(Records excerpted from a collection)
※ ※ ※
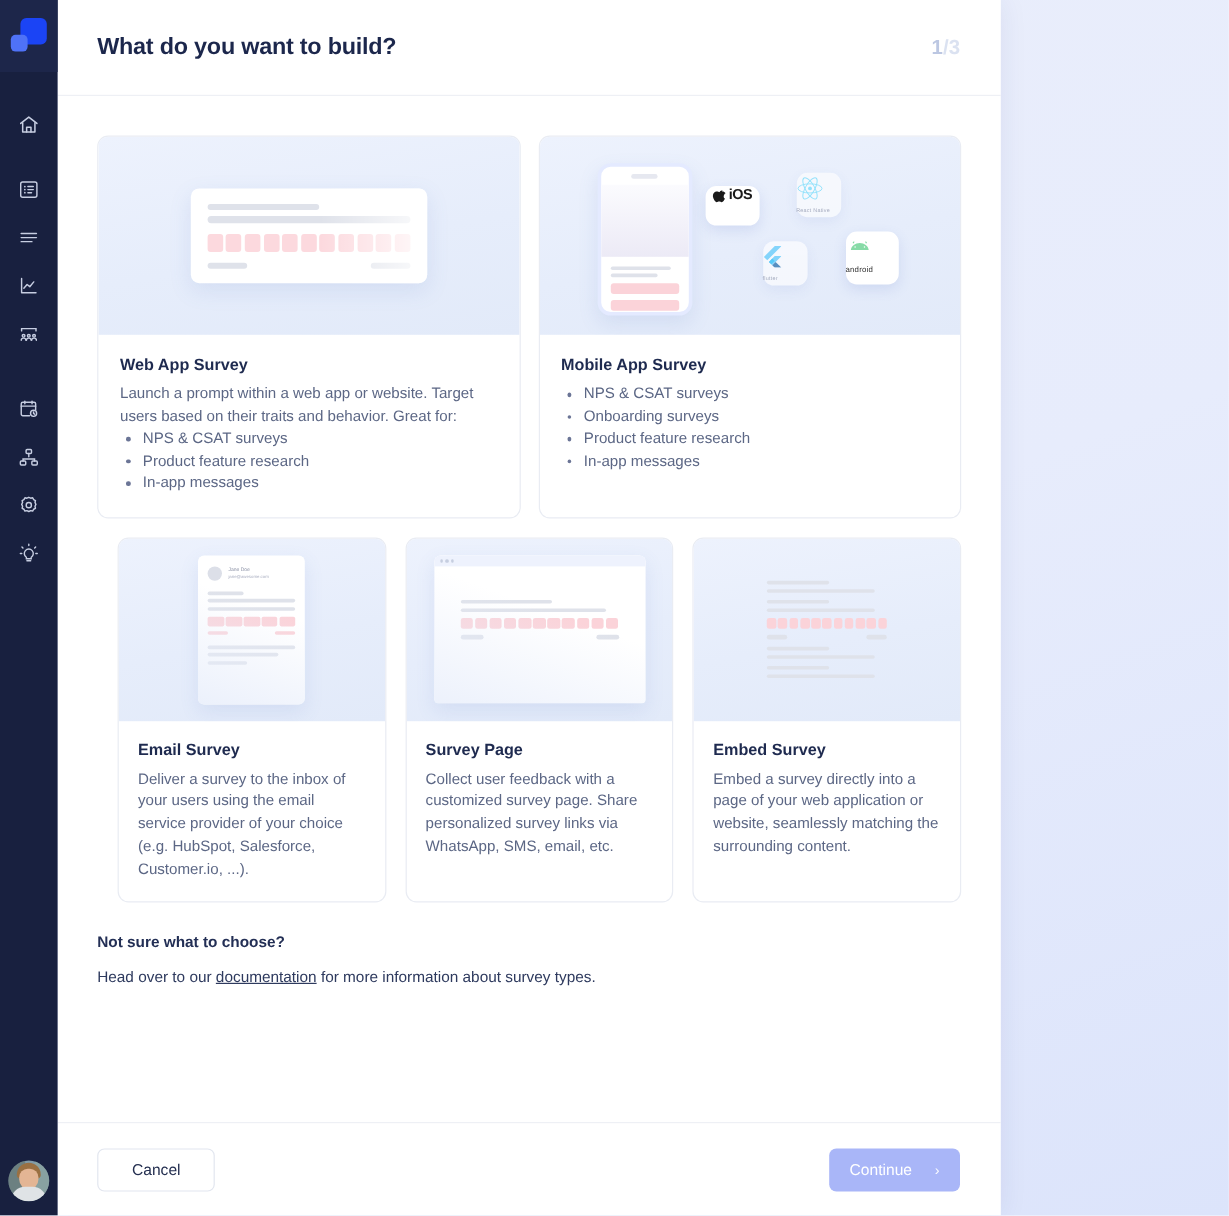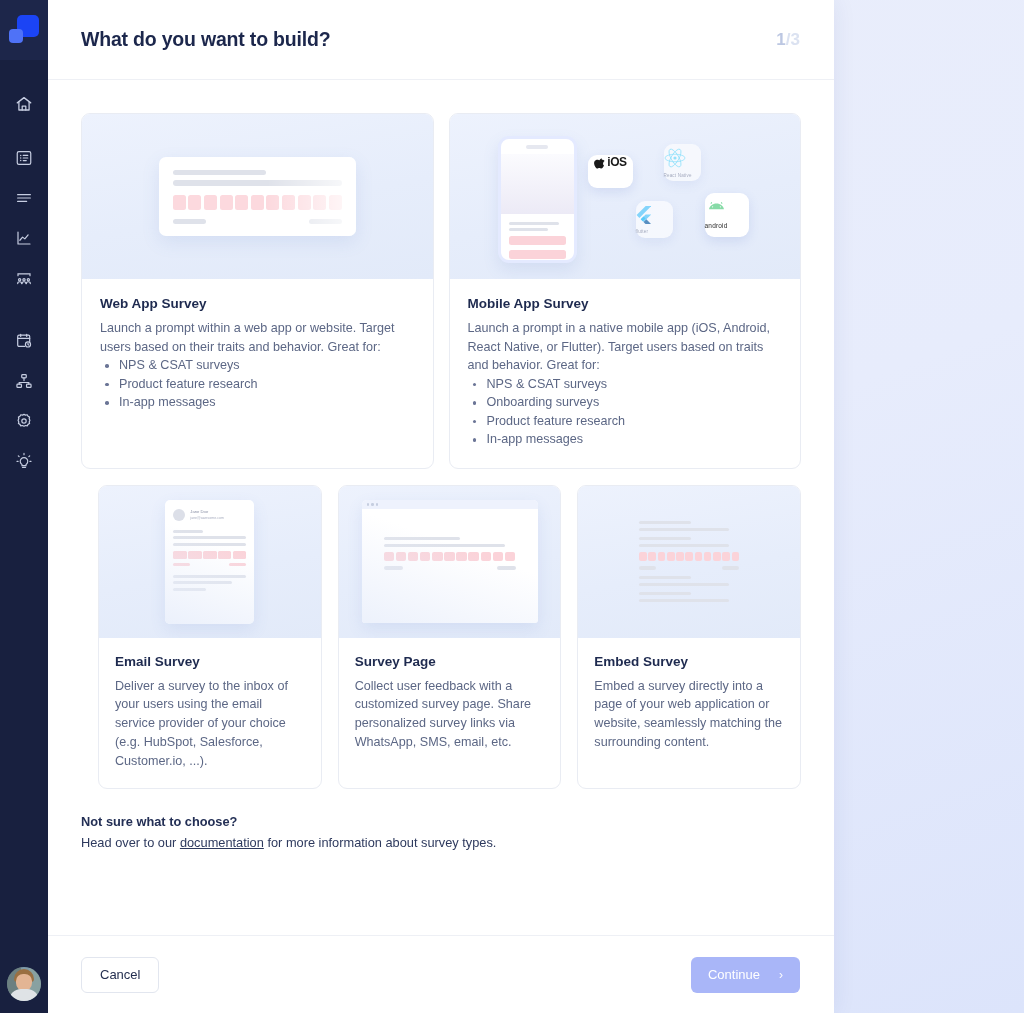--- a/index.html
+++ b/index.html
@@ -245,27 +245,27 @@
   .eb-ln.l { width: 90%; margin-top: 3.6px; }
   .eb-gap { height: 6px; }
   .eb-nps { display:flex; gap:1.6px; margin: 5px 0; }
   .eb-nps .bx { flex:1 1 0; height: 9px; border-radius: 2px; background: #fbd3d9; }
   .eb-foot { display:flex; justify-content: space-between; }
   .eb-foot .ln3 { width: 17px; height: 3.4px; border-radius:2px; background:#dfe2ea; }
 
   
   #help { margin-top: 25px; }
   #help-title { font-size: 12.8px; font-weight: bold; color: #232f55; }
-  #help-text { font-size: 12.8px; color: #2e3a5e; margin-top: 6px; }
+  #help-text { font-size: 12.8px; color: #2e3a5e; margin-top: 14px; }
   #help-link { color: #2e3a5e; text-decoration: underline; cursor: pointer; }
 
   
   #cancel-button {
     border: 1px solid #e2e6ef; background: #fff; border-radius: 6px;
-    height: 36px; padding: 0 18px; font-size: 13px; color: #242f50;
+    height: 36px; padding: 0 28px; font-size: 13px; color: #242f50;
     font-family: "Liberation Sans", sans-serif; cursor: pointer; text-align: right;
   }
   #continue-button {
     border: none; border-radius: 6px; height: 36px; padding: 0 17px;
     background: #a9b6f8; color: #fff; font-size: 13px;
     font-family: "Liberation Sans", sans-serif;
     display: flex; align-items: center; gap: 19px; cursor: default;
   }
   #continue-button .chev { font-size: 12px; line-height: 1; opacity: .95; }
 </style>
@@ -498,21 +498,20 @@
                   <path d="M23 3.2c-7.6 0-13.9 4.9-14.9 11.3h29.8C36.9 8.1 30.6 3.2 23 3.2zM15.2 10.9a1.25 1.25 0 1 1 0-2.5 1.25 1.25 0 0 1 0 2.5zm15.6 0a1.25 1.25 0 1 1 0-2.5 1.25 1.25 0 0 1 0 2.5z"></path>
                   <path d="M14.4 1.1 12.6 0l-1.7 2.8 1.8 1.1zM31.6 1.1 33.4 0l1.7 2.8-1.8 1.1z"></path>
                 </svg>
               </span>
               <span class="android-text">android</span>
             </div>
           </div>
         </div>
         <div class="card-body">
           <div class="card-title">Mobile App Survey</div>
-          <div class="card-desc">Launch a prompt in a native mobile app (iOS, Android, React Native, or Flutter). Target users based on traits and behavior. Great for:</div>
           <ul class="card-list">
             <li>NPS &amp; CSAT surveys</li>
             <li>Onboarding surveys</li>
             <li>Product feature research</li>
             <li>In-app messages</li>
           </ul>
         </div>
       </div>
     </div>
※ ※ ※
### Task goal
Above are some records. Copy each of their lines that holds the string "continue".

### Result
   #continue-button {
   #continue-button .chev { font-size: 12px; line-height: 1; opacity: .95; }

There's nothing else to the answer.